I so agree! I used to be a cake decorator for a lot of years at a grocery store in the States. People either willingly pay, or if they complain they can find someone else to do it cheaper – usually with cheaper results. Don’t undersell yourself, whatever you do.
Thank you! I read on a forum that you had presented this and I was dying to see it. Now a couple days later, here it is! Thanks for sharing your expertise on all things cookie.
Funny, I haven’t visited the blog in a VERY long time! Life takes over, right? Some pinners reminded me of some great content you’ve got here so I stopped by to see what’s new and pin some more and lo-and-behold I see this post! Thanks for the props and for your always informative, honest, and entertaining blog. Best of the web! No doubt about it!
Thank you SO much for this post!! I’ve recently started to sell cookies (with lots of inspiration from your website!), and I was worried that I was charging too much for my cookies….and now I see I’m in your range of pricing. Great post!!!!
Thank you! I didn’t know I was charging so little for my cookies. And some people were shocked that I would even charge $30 dollars for a dozen! But this pricing chart makes sense with how much time goes in to each cookie. Your cookies are amazing! You are seriously my inspiration.
This post did many positive things for me. I just started decorating and selling cookies and seeing your advice I found that I am more or less on target for my pricing. Sometimes I think “people really aren’t going to pay this much for COOKIES!” and then I too have had those teary nights where I am making cookies that take forever that are large and elaborate that I am charging hardly any money for them. I finally realized my time is valuable and if someone really loves my cookies then they will pay the price for them. I especially feel guilty when selling to people I know! But… I need to get over it. It’s my business and I should be proud and not sell myself short. Thank you!!!!
Thank you for sharing. The car analogy really brought it home to me. I will be selling baked goods soon, not cookies but gluten free items and you’ve given me a lot more to think about before I go ahead decide on prices. Its easy to forget about the price of my time. Thank you.
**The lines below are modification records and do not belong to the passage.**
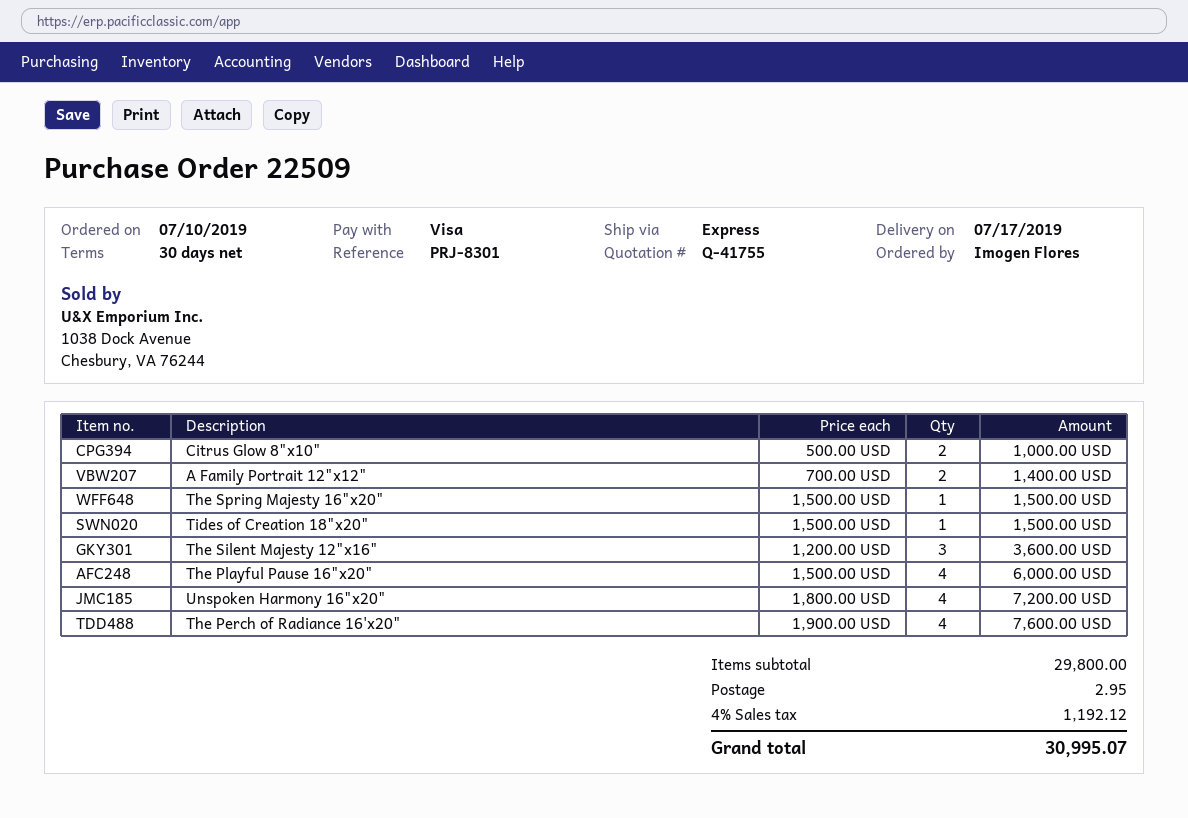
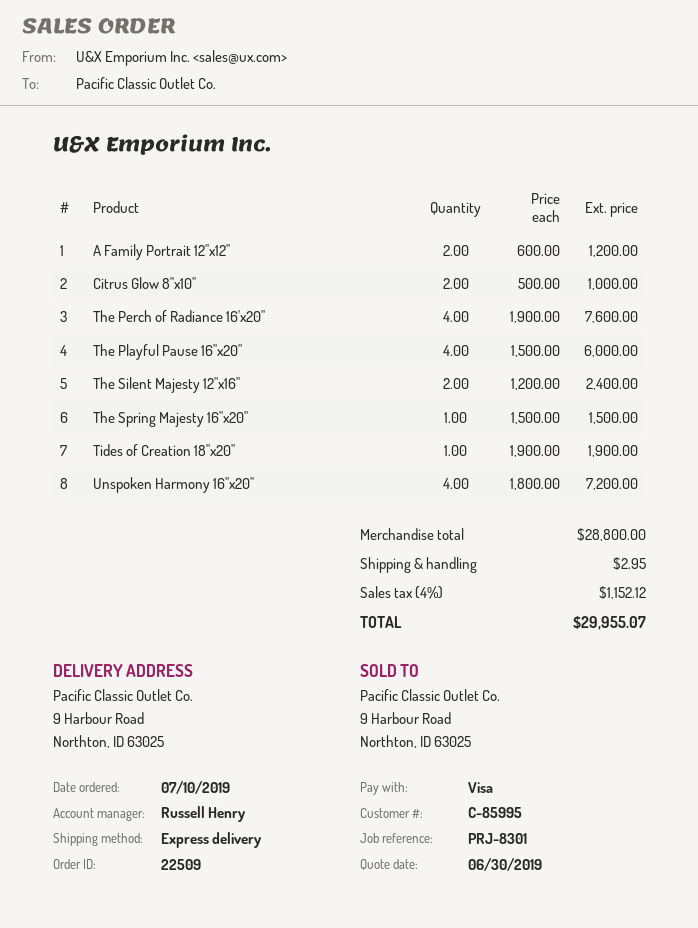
A Family Portrait 12"x12": 2 x 700.00 = 1400.00 -> 2 x 600.00 = 1200.00
Tides of Creation 18"x20": 1 x 1500.00 = 1500.00 -> 1 x 1900.00 = 1900.00
The Silent Majesty 12"x16": 3 x 1200.00 = 3600.00 -> 2 x 1200.00 = 2400.00
subtotal: 29800.00 -> 28800.00
tax: 4% = 1192.12 -> 4% = 1152.12
total: 30995.07 -> 29955.07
This is totally true for Cake Pops too! The people that “get” what goes into creating a custom design are, in my experience, willing to pay for it…those that don’t, well, they’re not your client base anyways 🙂
Great info…as always!
I love looking at your cookies, and have been inspired many times by what you bake. But what I love most of all when I read your blog is your honest, straightforward nature and your willingness to share what others might try to keep to themselves. Thanks for this great information which will help so many people in the cookie world! The world needs more people like you!
Callye, this is just SO helpful! So many times I see cookie decorators asking this exact question and now I have the perfect resource to send them to, along with excellent visuals! Thanks for dong this for the cookie community!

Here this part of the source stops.